▶ _Task instructions_
What you return must match the records word for word, except that pictures are dropped.

* * * * * * *

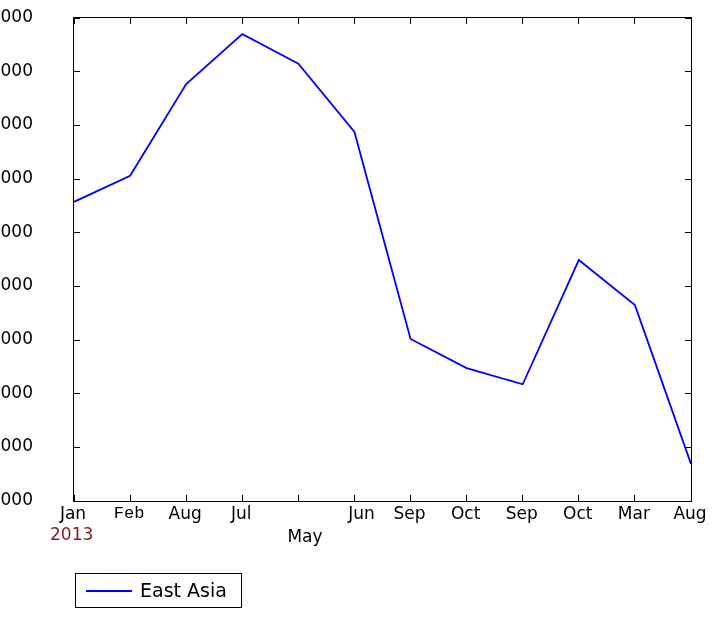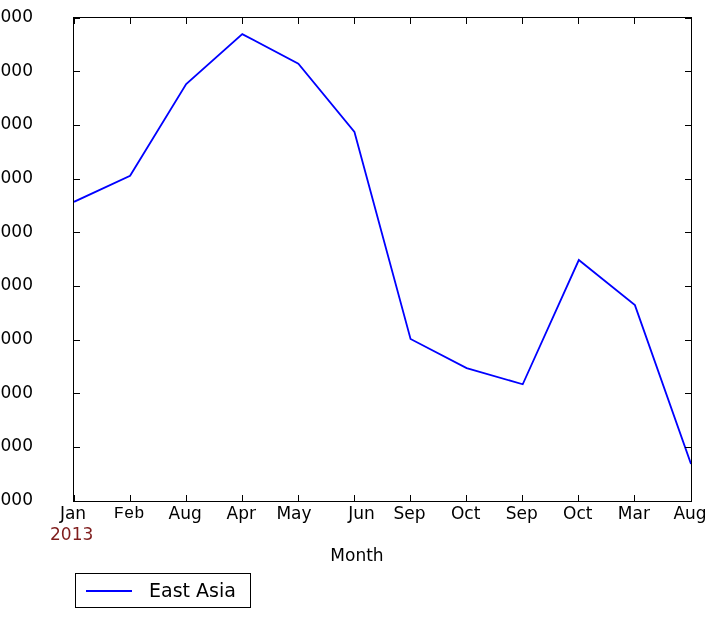--- a/index.html
+++ b/index.html
@@ -188,7 +188,7 @@
       <div class="xtick-label" style="left: 73px;">Jan</div>
       <div class="xtick-label" style="left: 129.091px; font-family: Liberation Mono, monospace;">Feb</div>
       <div class="xtick-label" style="left: 185.182px;">Aug</div>
-      <div class="xtick-label" style="left: 241.273px;">Apr</div>
+      <div class="xtick-label" style="left: 241.273px;">Jul</div>
       <div class="xtick-label" style="left: 294px;">May</div>
       <div class="xtick-label" style="left: 353.455px; margin-left: 8px;">Jun</div>
       <div class="xtick-label" style="left: 409.545px;">Sep</div>

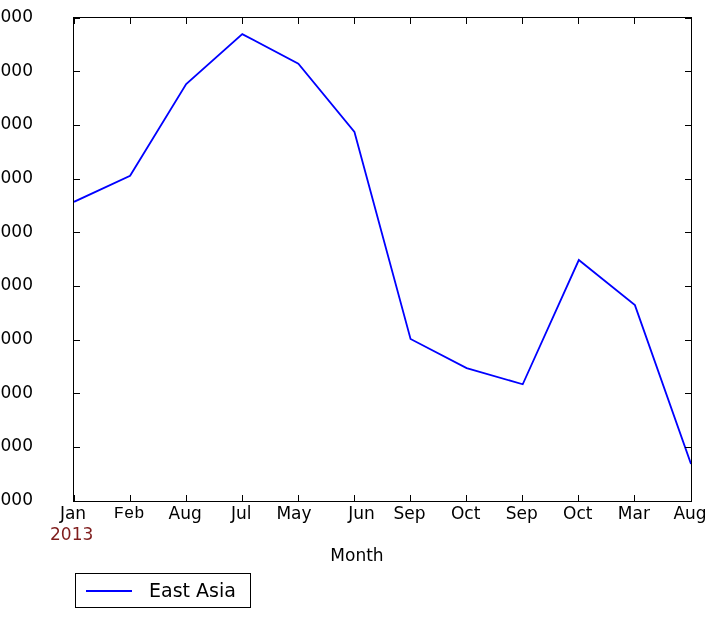--- a/index.html
+++ b/index.html
@@ -189,7 +189,7 @@
       <div class="xtick-label" style="left: 129.091px; font-family: Liberation Mono, monospace;">Feb</div>
       <div class="xtick-label" style="left: 185.182px;">Aug</div>
       <div class="xtick-label" style="left: 241.273px;">Jul</div>
-      <div class="xtick-label" style="left: 294px;">May</div>
+      <div class="xtick-label" style="left: 305px; margin-top: 23px;">May</div>
       <div class="xtick-label" style="left: 353.455px; margin-left: 8px;">Jun</div>
       <div class="xtick-label" style="left: 409.545px;">Sep</div>
       <div class="xtick-label" style="left: 465.636px;">Oct</div>

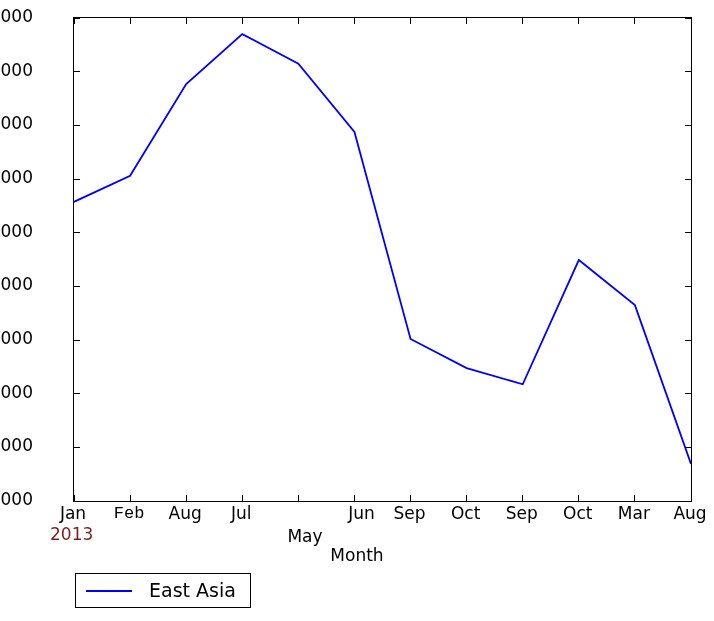--- a/index.html
+++ b/index.html
@@ -201,7 +201,6 @@
 
   <div id="x-offset-label">2013</div>
 
-  <div id="xlabel">Month</div>
 
   <div id="legend">
     <span id="legend-line-swatch" style="background: rgb(0, 0, 255);"></span>

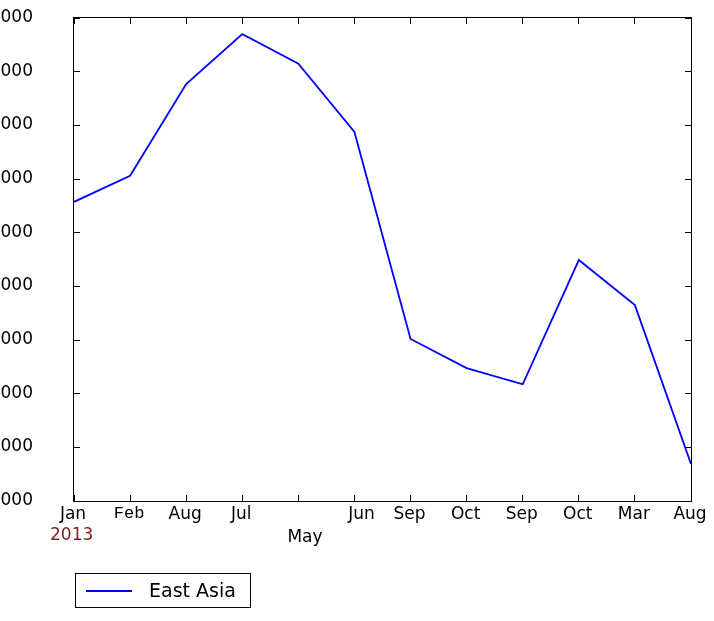--- a/index.html
+++ b/index.html
@@ -98,7 +98,7 @@
     padding: 7px 14px 7px 10px;
     display: flex;
     align-items: center;
-    gap: 17px;
+    gap: 8px;
     box-sizing: border-box;
   }
   #legend-line-swatch {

* * * * * * *

▶ _Worked solution_
--- a/index.html
+++ b/index.html
@@ -188,7 +188,7 @@
       <div class="xtick-label" style="left: 73px;">Jan</div>
       <div class="xtick-label" style="left: 129.091px; font-family: Liberation Mono, monospace;">Feb</div>
       <div class="xtick-label" style="left: 185.182px;">Aug</div>
-      <div class="xtick-label" style="left: 241.273px;">Apr</div>
+      <div class="xtick-label" style="left: 241.273px;">Jul</div>
       <div class="xtick-label" style="left: 294px;">May</div>
       <div class="xtick-label" style="left: 353.455px; margin-left: 8px;">Jun</div>
       <div class="xtick-label" style="left: 409.545px;">Sep</div>

--- a/index.html
+++ b/index.html
@@ -189,7 +189,7 @@
       <div class="xtick-label" style="left: 129.091px; font-family: Liberation Mono, monospace;">Feb</div>
       <div class="xtick-label" style="left: 185.182px;">Aug</div>
       <div class="xtick-label" style="left: 241.273px;">Jul</div>
-      <div class="xtick-label" style="left: 294px;">May</div>
+      <div class="xtick-label" style="left: 305px; margin-top: 23px;">May</div>
       <div class="xtick-label" style="left: 353.455px; margin-left: 8px;">Jun</div>
       <div class="xtick-label" style="left: 409.545px;">Sep</div>
       <div class="xtick-label" style="left: 465.636px;">Oct</div>

--- a/index.html
+++ b/index.html
@@ -201,7 +201,6 @@
 
   <div id="x-offset-label">2013</div>
 
-  <div id="xlabel">Month</div>
 
   <div id="legend">
     <span id="legend-line-swatch" style="background: rgb(0, 0, 255);"></span>

--- a/index.html
+++ b/index.html
@@ -98,7 +98,7 @@
     padding: 7px 14px 7px 10px;
     display: flex;
     align-items: center;
-    gap: 17px;
+    gap: 8px;
     box-sizing: border-box;
   }
   #legend-line-swatch {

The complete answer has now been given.